CHAPTER 10

49 1 0
                                    

Keesokan harinya, Luna memilih untuk menyempatkan waktu dengan menemui teman-temannya. selama ia menjadi istri, Luna cukup merasa lelah. Buka karena di haruskan untuk mengerjakan pekerjaan rumah dan melayani suaminya. Lebih dari itu, Luna harus menyiapkan mental dalam rasa khawatir yang semakin hari mulai menggerogoti isi dalam kepalanya.

Perubahan kecil yang dapat Jeny dan Ruby rasakan. saat ketiganya berkumpul dalam sebuah lingkaran meja berukuran sedang. Luna terus saja Ruby dan Jeny perhatikan. Bahkan saat kedua wanita itu semakin mendalami sorot mata Luna. Mereka berdua merasa jika ada sesuatu yang hilang dari dalam diri sahabatnya.

"Luna, apa pernikahanmu bahagia? Sejak tadi kau tak banyak bicara. Wajahmu pucat, bahkan kau sangat sering mendengus." ucap Jeny bertanya perhatian, dengan pandangan sesekali melirik kearah Ruby.

"Tentu saja, aku sangat bahagia. Alvin sangat memanjakan ku." sahut Luna santai berbohong.

Tentu saja Jeny dan Ruby tidak percaya. Mereka juga tahu, jika Alvin sedang terseret oleh sebuah skandal yang menarik namanya bersama Laura. Model sekaligus Artis pendatang baru yang namanya sempat tenggelam.

"Luna apa kau..."

"Aku tahu, aku tahu segalanya. Skandal yang membawa nama suamiku kan?" sejenak Luna tersenyum kecut, "Ayolah. Itu hanya gosip. Jalang itu berusaha menghidupkan kembali kepopulerannya dengan menyeret nama suamiku."

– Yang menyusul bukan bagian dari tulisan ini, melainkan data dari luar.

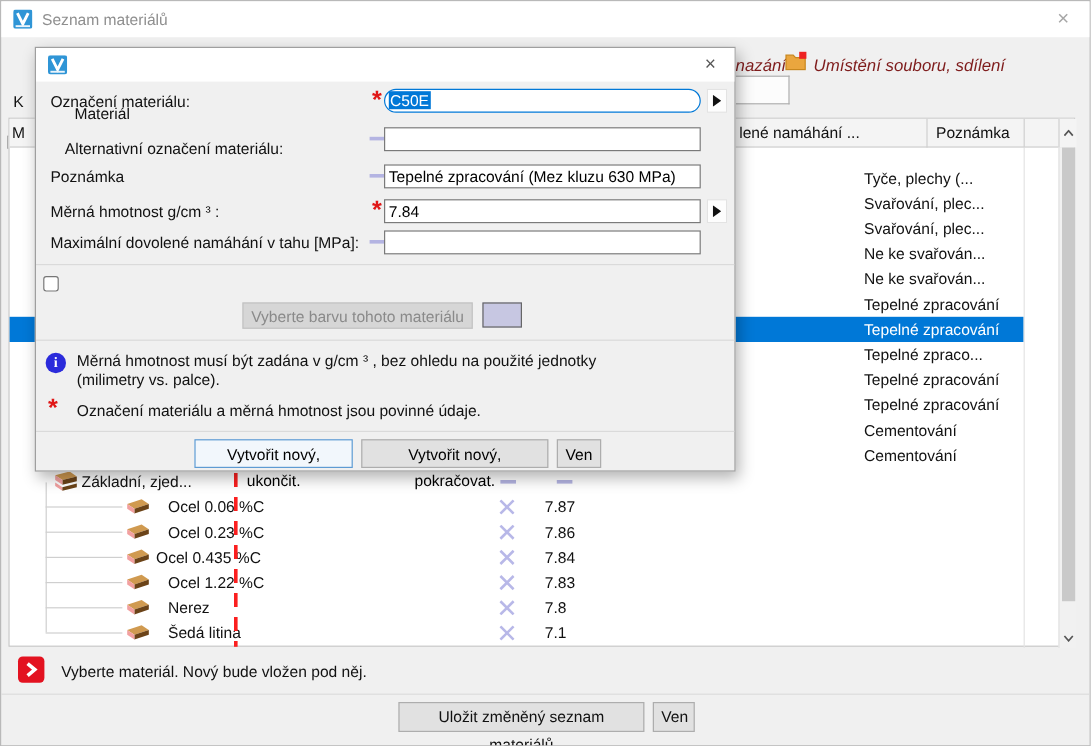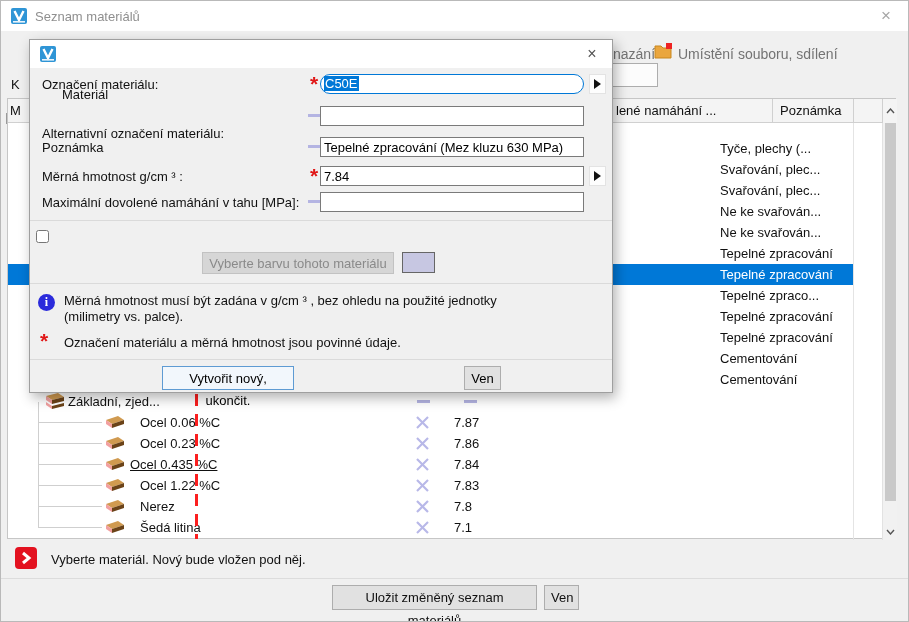"nazání" .blue-link { color: #737373 -> #7f1d1d; font-style: none -> italic }
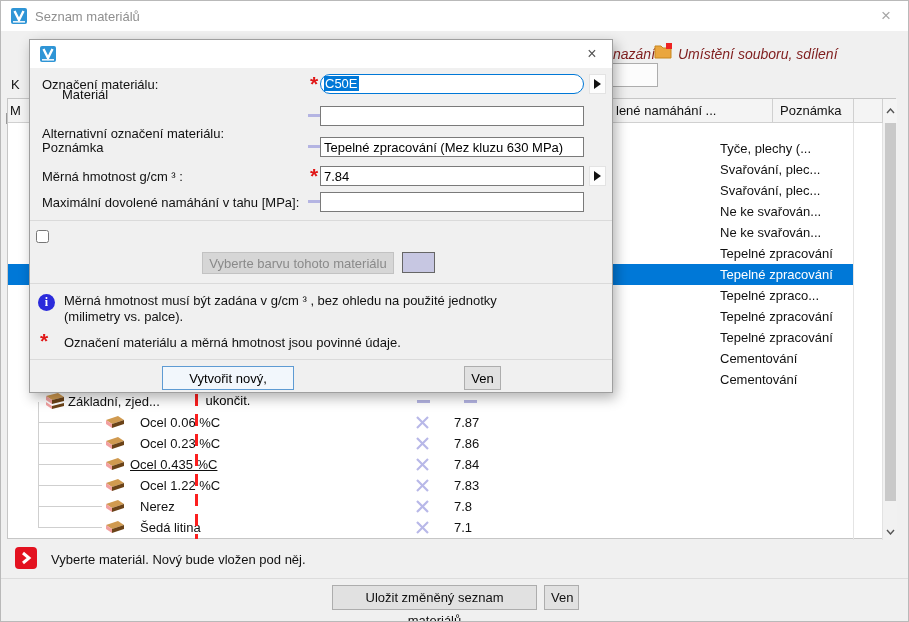"Alternativní označení materiálu:" span.fld-label { margin-left: none -> 12px; top: 86px -> 76px }
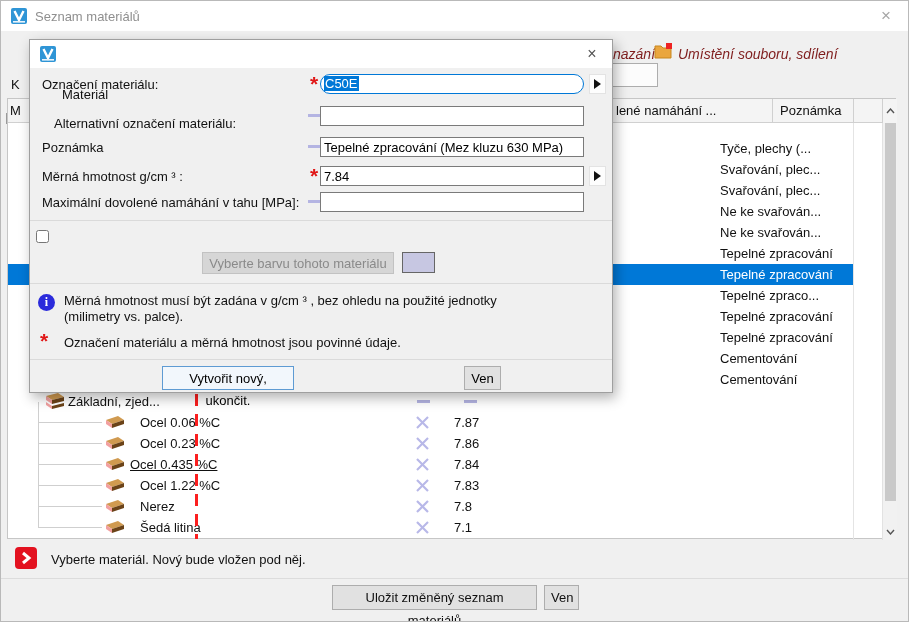"Vytvořit nový, pokračovat." button.dlg-btn { html: none -> <button>Vytvořit nový, pokračovat.</button> }
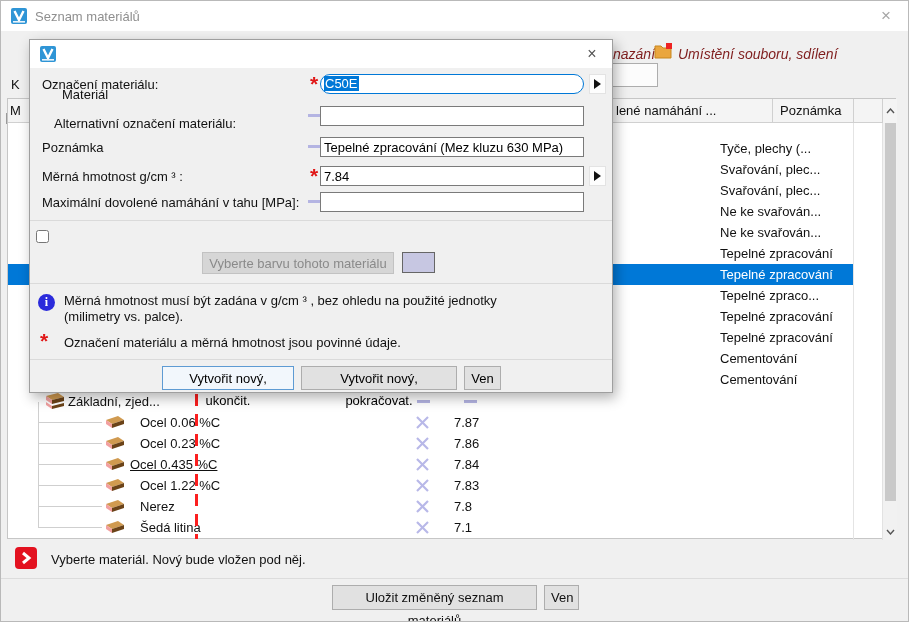"Ocel 0.435 %C" span.lbl { text-decoration: underline -> none }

Sikap yang selalu membuat Jeny dan Ruby sebal. Luna selalu saja terlihat baik-baik saja saat di hadapan mereka. padahal kedua wanita itupun tahu, jika sekarang Luna pasti sangat sedang khawatir dan terluka. Kenyamanan Luna pasti terusik, takala wanita yang berstatuskan mantan kekasih Alvin itupun hadir kembali dan menciptakan bencana dalam rumah tangganya.

"Jangan bersikap sok santai, kami berdua tahu jika kau sedang tidak baik-baik saja, Luna. Jika kau mau, aku bisa melempar kuah ramen ke wajah jalang itu, untuk membantumu." ujar Ruby mendalamkan lipatan di dahinya, menatap Luna tajam.

"Aku bisa melakukannya sendiri, kau tahu aku bukan?"

"Luna itu..." Dua bola mata Jeny membulat, tangannya menunjuk pada suatu titik yang mengarah tepat pada sebuah meja di sudut aula.

"Apa?" Luna memalingkan wajahnya perlahan, mengikuti arah yang di tunjuk Jeny. "Alvin?" Wajah Luna merona seketika, rahangnya mengeras saat emosinya perlahan mulai bergejolak. "Pria bajingan!"

Entah apa yang Alvin rencanakan. Di sisi lain, pria itu selalu menampik sesuatu yang Luna tuduhkan. Akan tetapi, kali ini Luna menyaksikan aksi gila suaminya secara langsung. Alvin justru datang kesebuah cafe bersama Laura, perempuan yang selalu Luna sebut sebagai jalang.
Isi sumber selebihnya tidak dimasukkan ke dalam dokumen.